Task to complete: Copy exactly the lines of the records below, and only those lines, beginning with the line that contains "- Python libraries" and ending with the line that contains "- GitHub Activity".

Available data:
________________

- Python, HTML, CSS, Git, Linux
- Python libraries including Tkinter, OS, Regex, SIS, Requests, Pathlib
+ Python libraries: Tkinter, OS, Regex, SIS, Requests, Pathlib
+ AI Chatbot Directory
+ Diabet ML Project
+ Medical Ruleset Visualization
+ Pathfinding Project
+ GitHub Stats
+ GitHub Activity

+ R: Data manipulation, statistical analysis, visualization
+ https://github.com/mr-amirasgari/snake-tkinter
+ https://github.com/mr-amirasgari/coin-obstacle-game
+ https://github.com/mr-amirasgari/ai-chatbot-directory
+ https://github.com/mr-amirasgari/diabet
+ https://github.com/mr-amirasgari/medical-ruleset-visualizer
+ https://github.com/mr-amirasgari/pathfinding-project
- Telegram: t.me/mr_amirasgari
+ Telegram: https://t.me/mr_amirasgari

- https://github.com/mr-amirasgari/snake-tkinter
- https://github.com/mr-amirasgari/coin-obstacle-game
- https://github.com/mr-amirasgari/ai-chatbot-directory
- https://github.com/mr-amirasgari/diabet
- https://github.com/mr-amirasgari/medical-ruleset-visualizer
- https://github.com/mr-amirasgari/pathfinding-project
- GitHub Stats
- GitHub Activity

________________

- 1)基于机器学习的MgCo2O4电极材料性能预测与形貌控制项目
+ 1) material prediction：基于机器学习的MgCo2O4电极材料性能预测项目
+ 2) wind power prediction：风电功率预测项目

________________

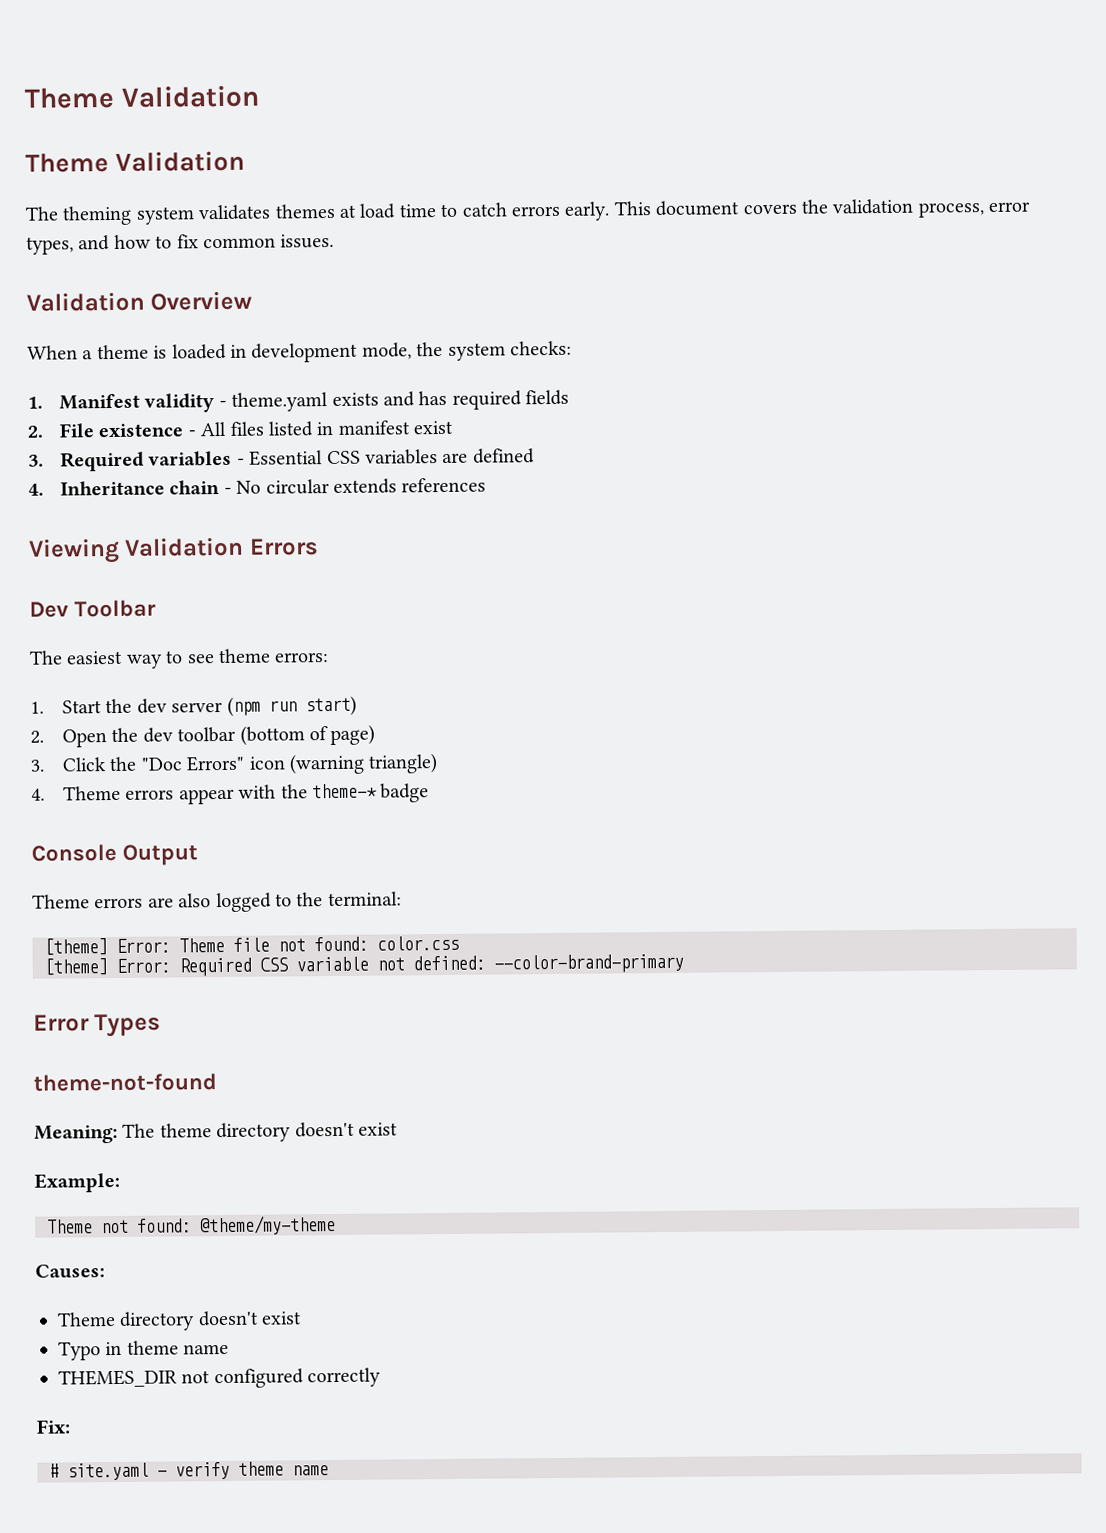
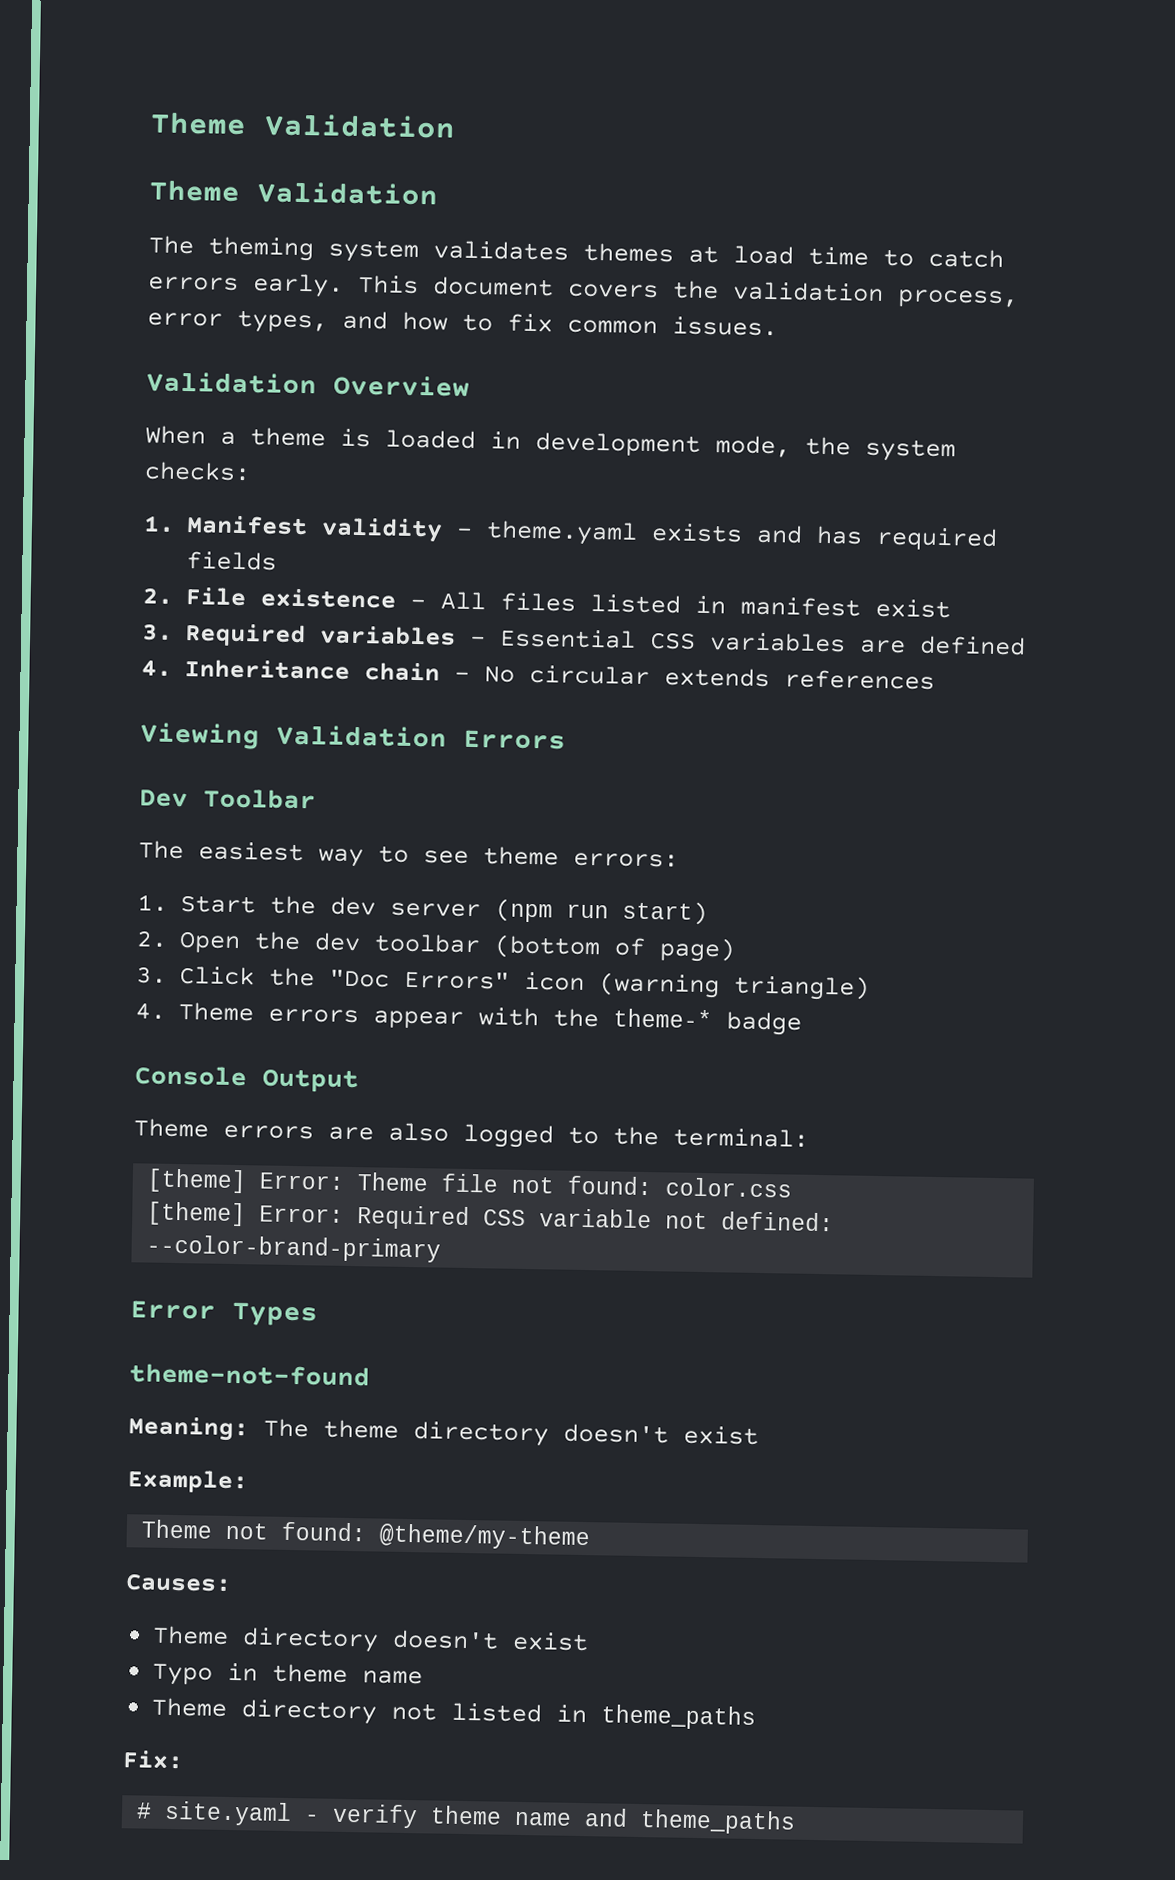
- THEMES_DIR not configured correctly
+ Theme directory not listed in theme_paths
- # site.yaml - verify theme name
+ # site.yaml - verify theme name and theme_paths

________________

Exercise solution:
- Python libraries including Tkinter, OS, Regex, SIS, Requests, Pathlib
+ Python libraries: Tkinter, OS, Regex, SIS, Requests, Pathlib
+ AI Chatbot Directory
+ Diabet ML Project
+ Medical Ruleset Visualization
+ Pathfinding Project
+ GitHub Stats
+ GitHub Activity

+ R: Data manipulation, statistical analysis, visualization
+ https://github.com/mr-amirasgari/snake-tkinter
+ https://github.com/mr-amirasgari/coin-obstacle-game
+ https://github.com/mr-amirasgari/ai-chatbot-directory
+ https://github.com/mr-amirasgari/diabet
+ https://github.com/mr-amirasgari/medical-ruleset-visualizer
+ https://github.com/mr-amirasgari/pathfinding-project
- Telegram: t.me/mr_amirasgari
+ Telegram: https://t.me/mr_amirasgari

- https://github.com/mr-amirasgari/snake-tkinter
- https://github.com/mr-amirasgari/coin-obstacle-game
- https://github.com/mr-amirasgari/ai-chatbot-directory
- https://github.com/mr-amirasgari/diabet
- https://github.com/mr-amirasgari/medical-ruleset-visualizer
- https://github.com/mr-amirasgari/pathfinding-project
- GitHub Stats
- GitHub Activity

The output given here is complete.